The Junta de Andalucía said this week that the new tariffs could cost the region 315 million euros, although it admitted that it was hard to be precise. From 18 October, US Customs will apply extra import tax of up to 25 per cent on certain foodstuffs, including olive oil, cheeses, pork produce and wines.
In Brussels this week, to add to his Brexit woes, Juanma Moreno, the regional president, met with Phil Hogan, the Agriculture commissioner and soon-to-be foreign policy chief, to discuss the tariffs. Moreno was pessimistic after the meeting, saying the strategy had to be to react but to avoid entering into a trade war. "We have to work on avoiding new tariffs," explained Moreno.
Speaking in Seville this week, regional minister for Agriculture, Carmen Crespo was hopeful that "there is still room for negotiation", with a meeting between the US and the EU planned for Monday 14th.

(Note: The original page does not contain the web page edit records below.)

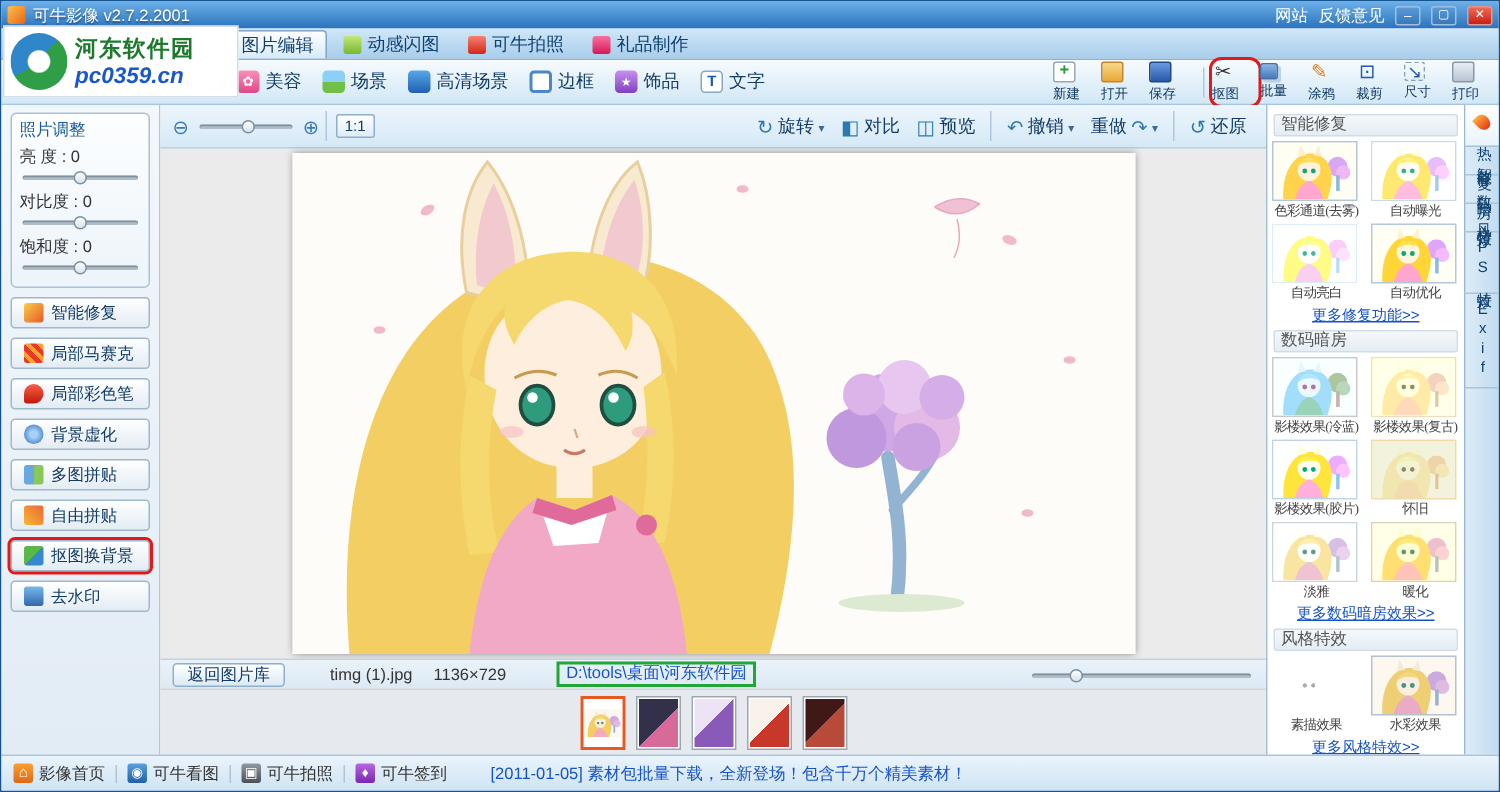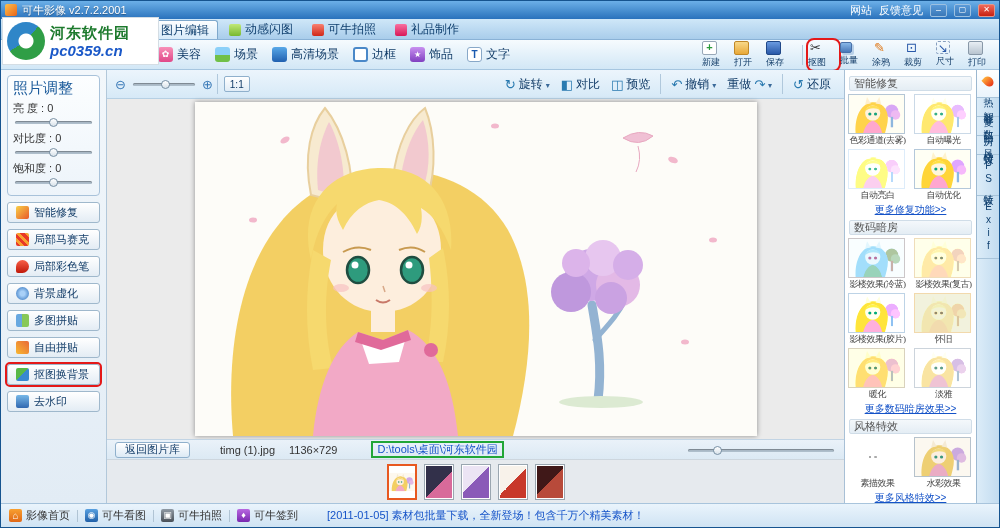--- a/index.html
+++ b/index.html
@@ -65,7 +65,7 @@
   
   .left-panel { width:106px; flex:0 0 106px; background:linear-gradient(#f2f7fb,#e2ecf5); border-right:1px solid #b2c8da; padding:5px 6px; display:flex; flex-direction:column; }
   .adjust-box { border:1px solid #a8c2da; border-radius:4px; background:linear-gradient(#fcfeff,#edf4fa); padding:3px 5px 7px; }
-  .adjust-title { font-size:15px; color:#1a5a9a; margin-bottom:1px; }
+  .adjust-title { font-size:11px; color:#1a5a9a; margin-bottom:1px; }
   .adj-label { font-size:11px; color:#333; margin-top:3px; }
   .hslider { position:relative; height:11px; margin-top:1px; }
   .hs-track { position:absolute; left:2px; right:2px; top:4px; height:3px; background:#aebecb; border-radius:2px; box-shadow:inset 0 1px 1px rgba(0,0,0,.3); }

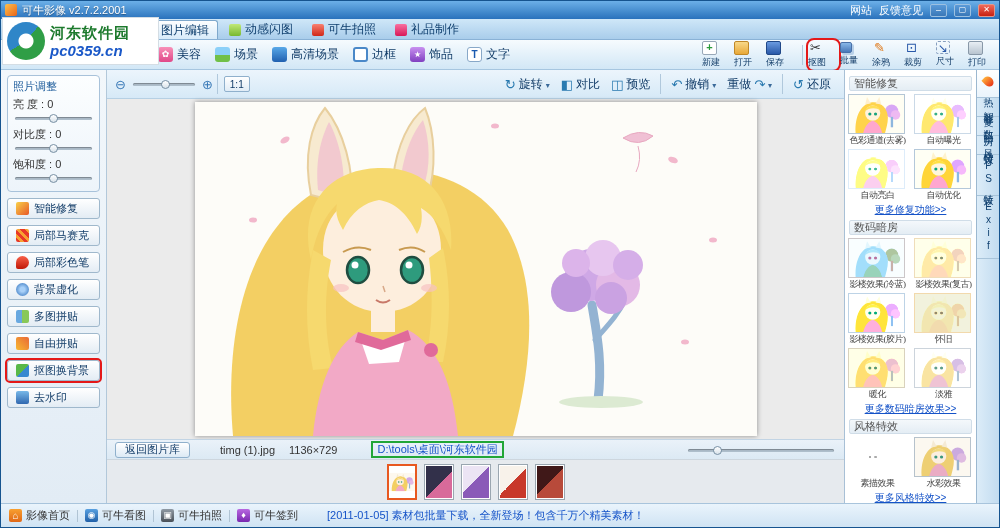--- a/index.html
+++ b/index.html
@@ -536,16 +536,16 @@
           <div class="fx-label">怀旧</div>
         </div>
         <div class="fx-item">
+          <svg class="fx-img f-soft" viewBox="0 0 56 40">
+              <use href="#girl-mini"></use>
+            </svg>
+          <div class="fx-label">淡雅</div>
+        </div>
+        <div class="fx-item">
           <svg class="fx-img f-warm" viewBox="0 0 56 40">
               <use href="#girl-mini"></use>
             </svg>
           <div class="fx-label">暖化</div>
-        </div>
-        <div class="fx-item">
-          <svg class="fx-img f-soft" viewBox="0 0 56 40">
-              <use href="#girl-mini"></use>
-            </svg>
-          <div class="fx-label">淡雅</div>
         </div>
       </div>
       <div class="fx-more">更多数码暗房效果&gt;&gt;</div>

Olive oil, olives, cheese, almonds, rice, octopus, crab and sherry are the Andalusian food products most sold in America. In total, 6.5 per cent of the region's exports are to the US.
Crespo also explained this week that the effect of the tariffs will be uneven, with different rates being applied to items. For example, half olive oil exports to the US are in bulk and unbottled, and so won't be hit.
With an eye on the 10 November general election, acting prime minister, Pedro Sánchez, said in olive-growing Jaén this week that he would instigate an action plan to give relief to affected producers.